▶ BRIEF:
Exclude the pictures and set down, unaltered, the lines from the one that holds "flex-direction: none ->" through the end of the data.

▶ EXTRACTED DATA:
Segment Open
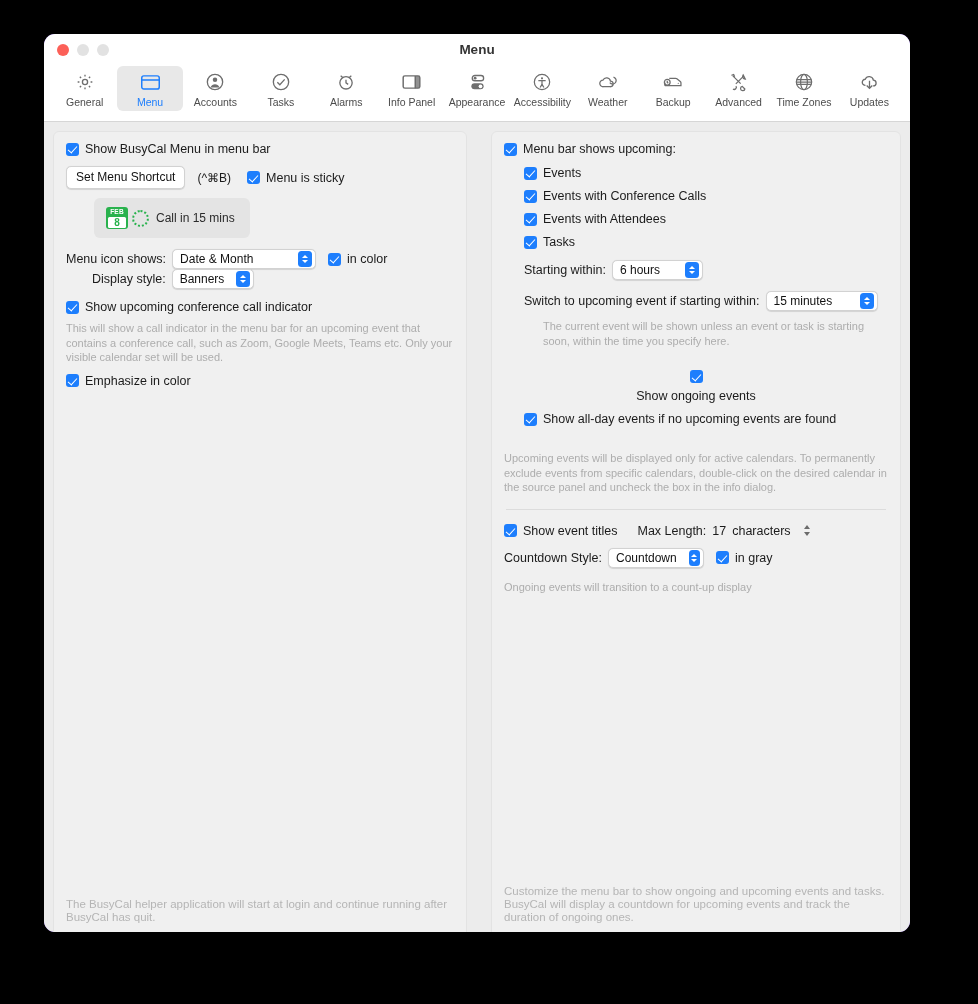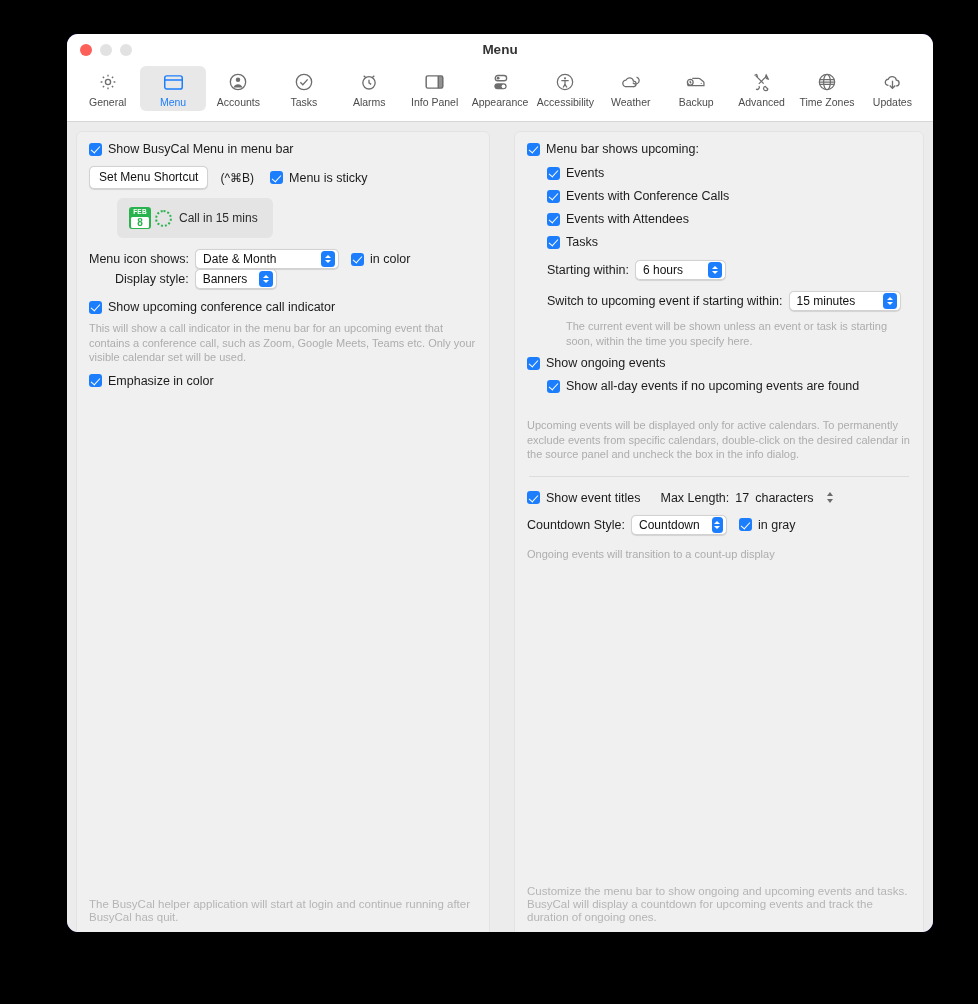"Menu" .window { left: 67px -> 44px }
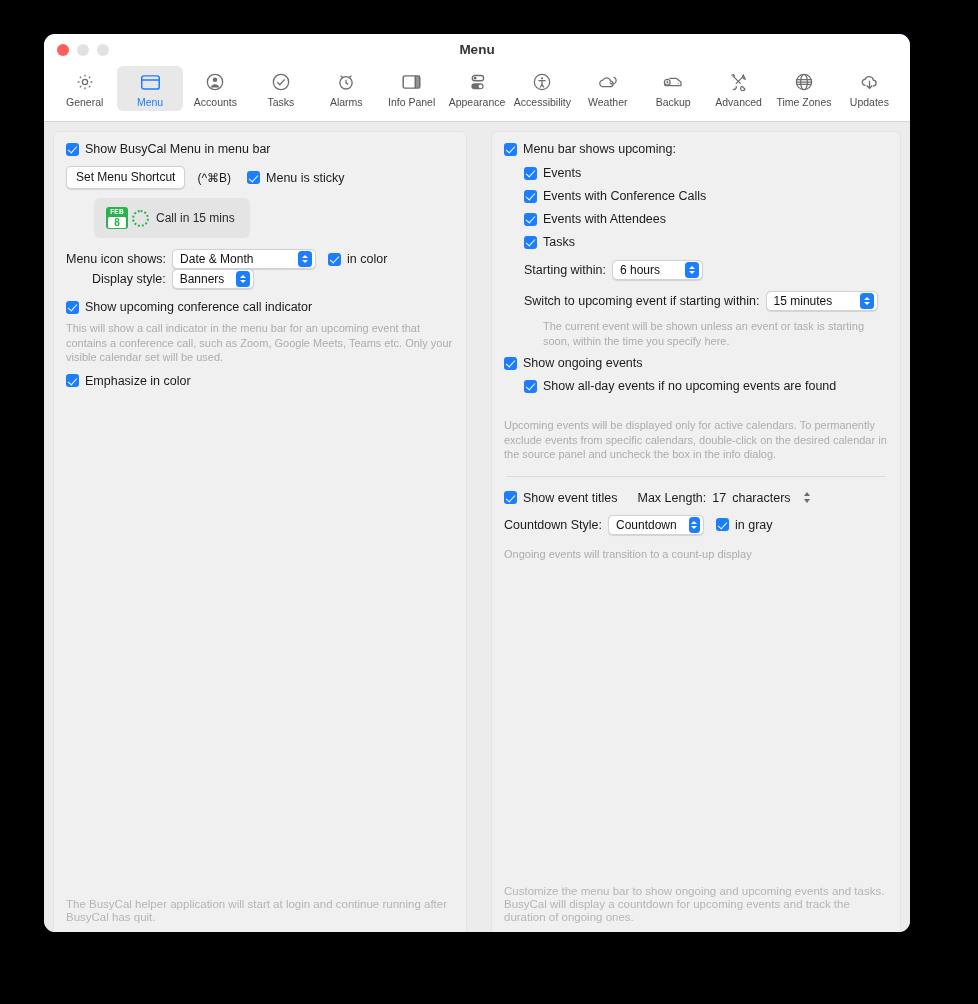"Show ongoing events" div.row { flex-direction: none -> column; margin-top: 8px -> 22px }
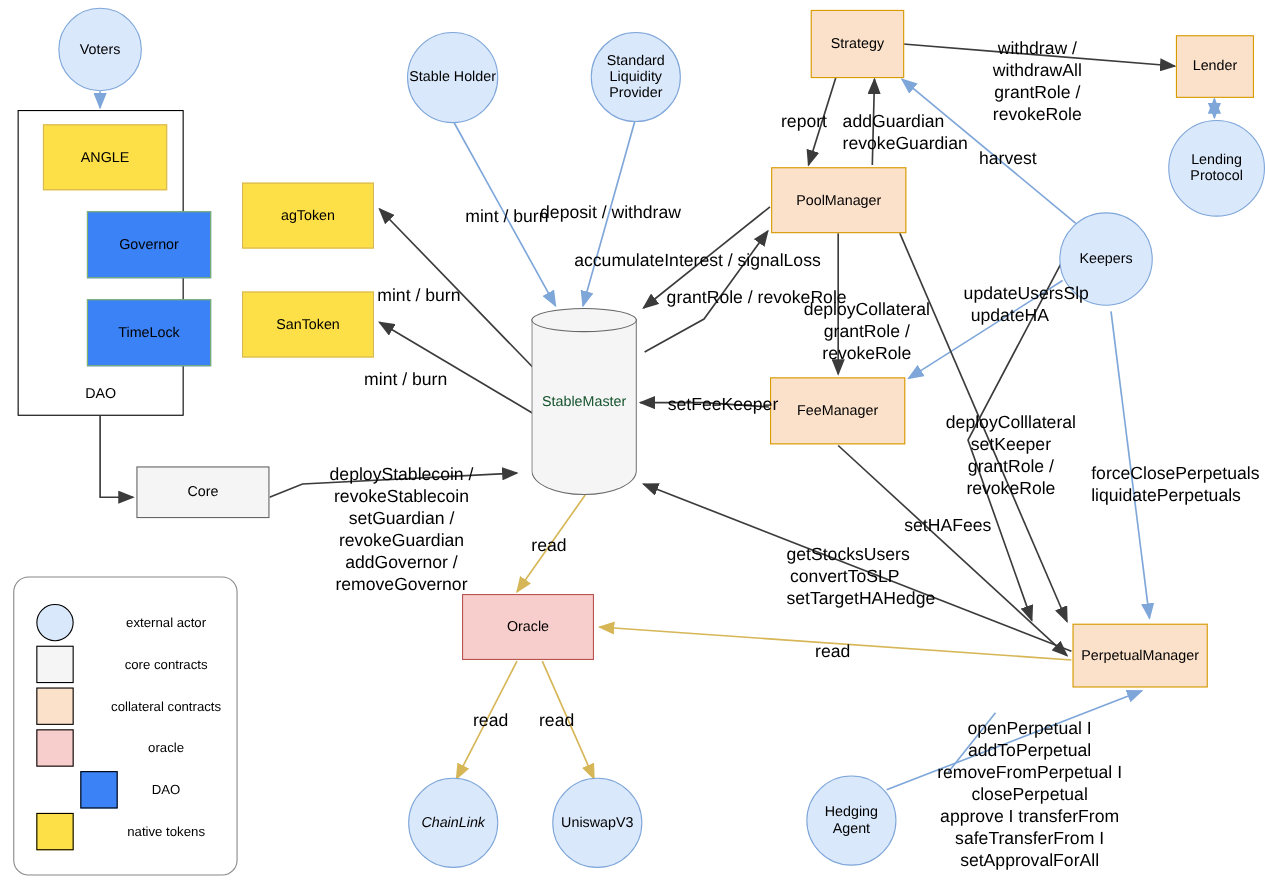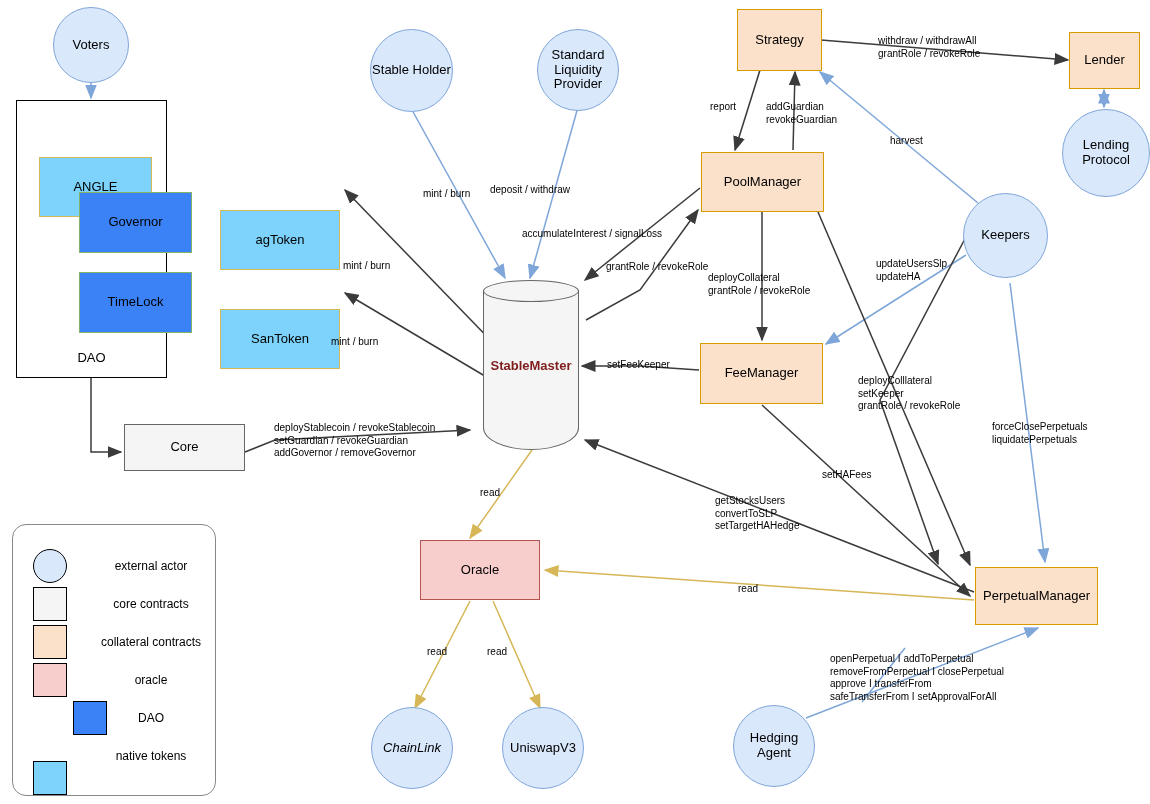"withdraw / withdrawAll" .edge-label { font-size: 10px -> 16px; text-align: none -> center }
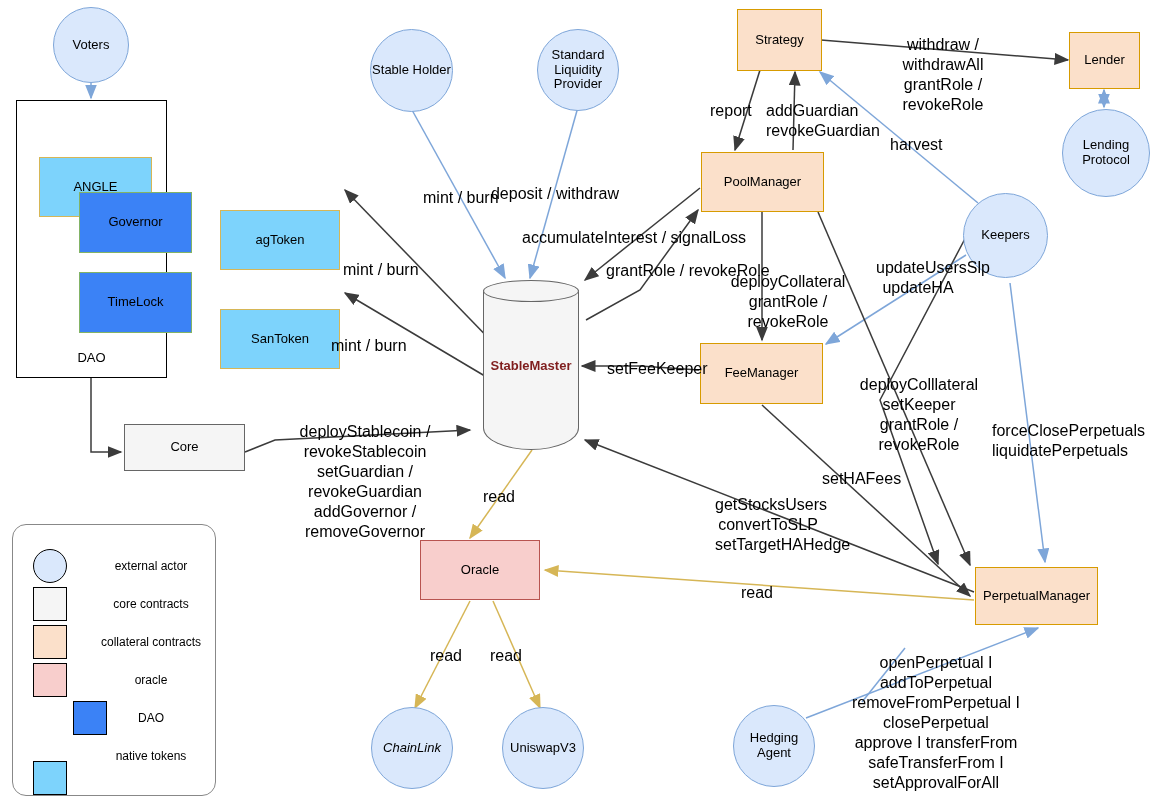"ANGLE" .c-native { background: #7dd3fc -> #fde047; margin-top: 44px -> none }
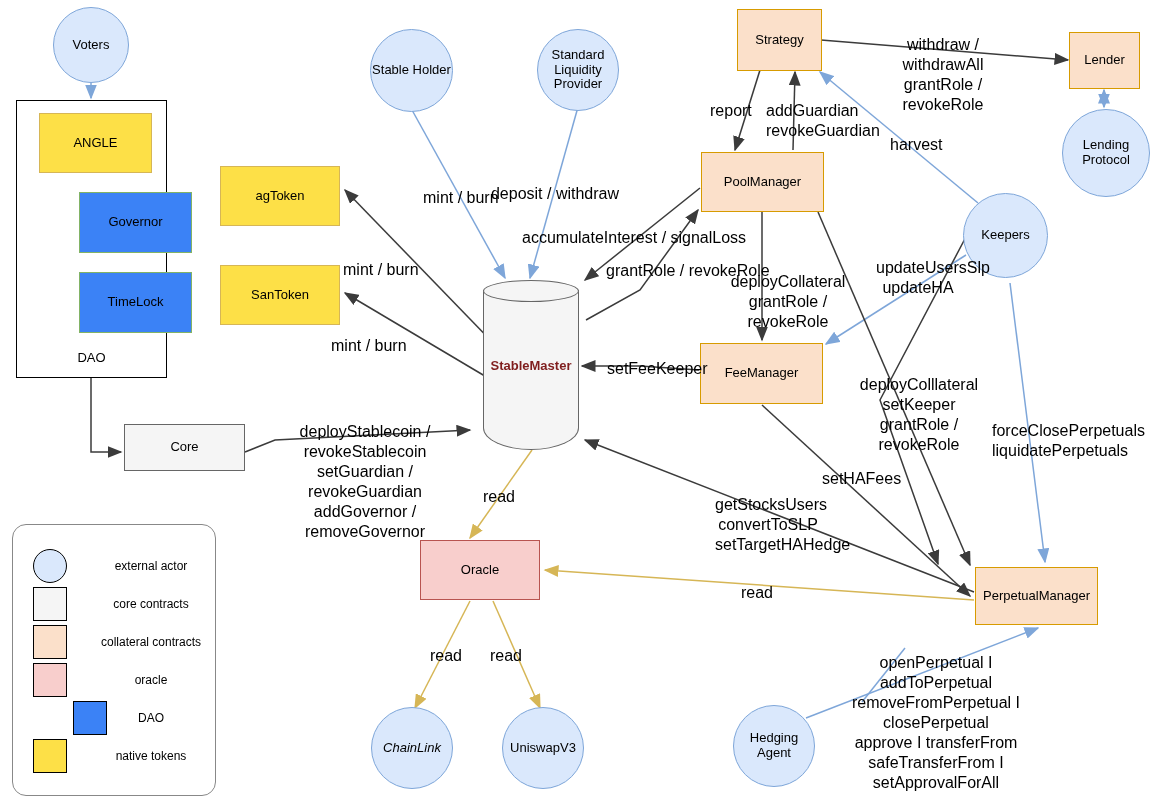"StableMaster" .cyl-label { color: #7f1d1d -> #14532d; font-weight: bold -> none }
Segment Closed
▶ TASK OUTPUT:
"Show ongoing events" div.row { flex-direction: none -> column; margin-top: 8px -> 22px }
"withdraw / withdrawAll" .edge-label { font-size: 10px -> 16px; text-align: none -> center }
"ANGLE" .c-native { background: #7dd3fc -> #fde047; margin-top: 44px -> none }
"StableMaster" .cyl-label { color: #7f1d1d -> #14532d; font-weight: bold -> none }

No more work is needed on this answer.